Cox does not mention Donald Trump in that quote, but the former president has finished it. Trump and his offspring, especially his eldest son and namesake Donald Trump Jr., have led the Republican Party for the past four years to a cannon box populated by memes and misogyny.

But, as Cox points out, posting altered videos that make President Joe Biden look old or old mockery of International Women’s Day – it is not a political position, much less a party platform.

“There’s not a lot of interesting political work right,” he told Lewis. “It looks like we’ve just defined ourselves in opposition to what the left is doing.”

And yet Cox is a minority within his party in this view. Or at least, it is in the minority in its willingness to express an opinion that goes against the cult of Trump that the Republican Party continues to take.
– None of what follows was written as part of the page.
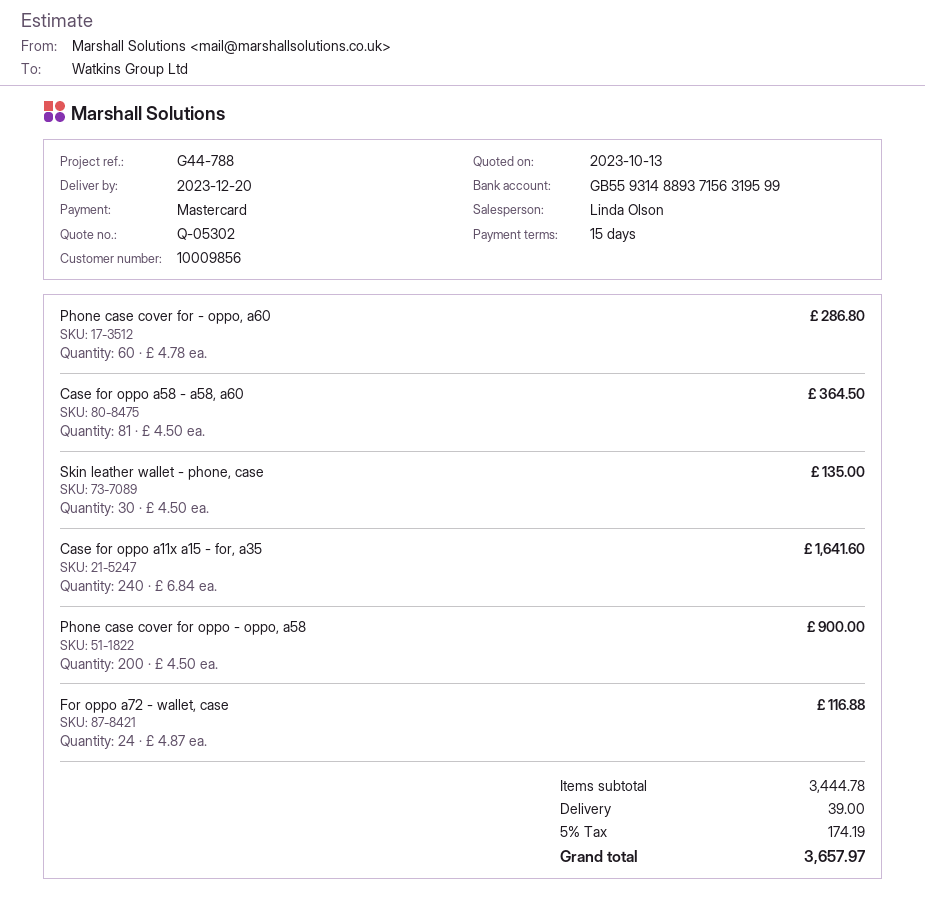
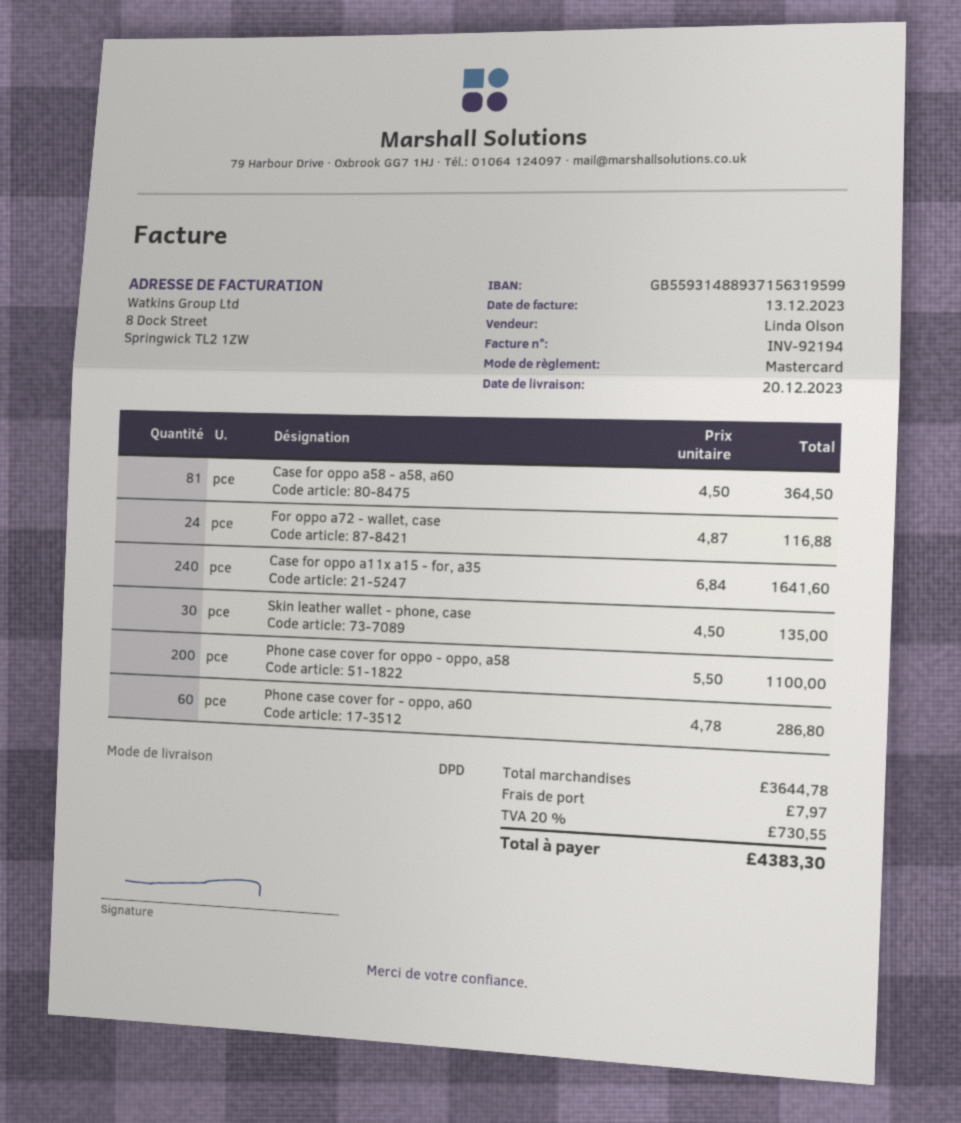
Phone case cover for oppo - oppo, a58: 200 x 4.50 = 900.00 -> 200 x 5.50 = 1100.00
subtotal: 3444.78 -> 3644.78
shipping: 39.00 -> 7.97
tax: 5% = 174.19 -> 20% = 730.55
total: 3657.97 -> 4383.30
During Trump’s four-year term, so many established Republicans simply strayed from long-term political views, such as concerns about deficit spending (and broader debt), moral values ​​in their leaders, and a penchant for free trade.

Instead of those beliefs, Republicans replaced, eh, everything Trump tweeted or said. But the only common thread was the desire to sway the squares: to make the elites twist, or something.

Jonathan V. Last, writing in the Bulwark, made a similar comment when writing about why Senator Lisa Murkowski (Alaska) remains a Republican.

“Political parties build their ideologies around a pyramid of ideas and on the defining idea of ​​the Republican party – Trump – Murkowski is not on board.” wrote JVL. “Any other piece of policy alignment is incidental.”

I think that’s generally correct. The Republican Party believes in Trump. This is politics. This is the platform. (Although it is, not really.).

The point: You see how Cox are lonely screams in the Republican desert. The party is too busy posting “funny” memes trolling Biden to realize that Cox is right.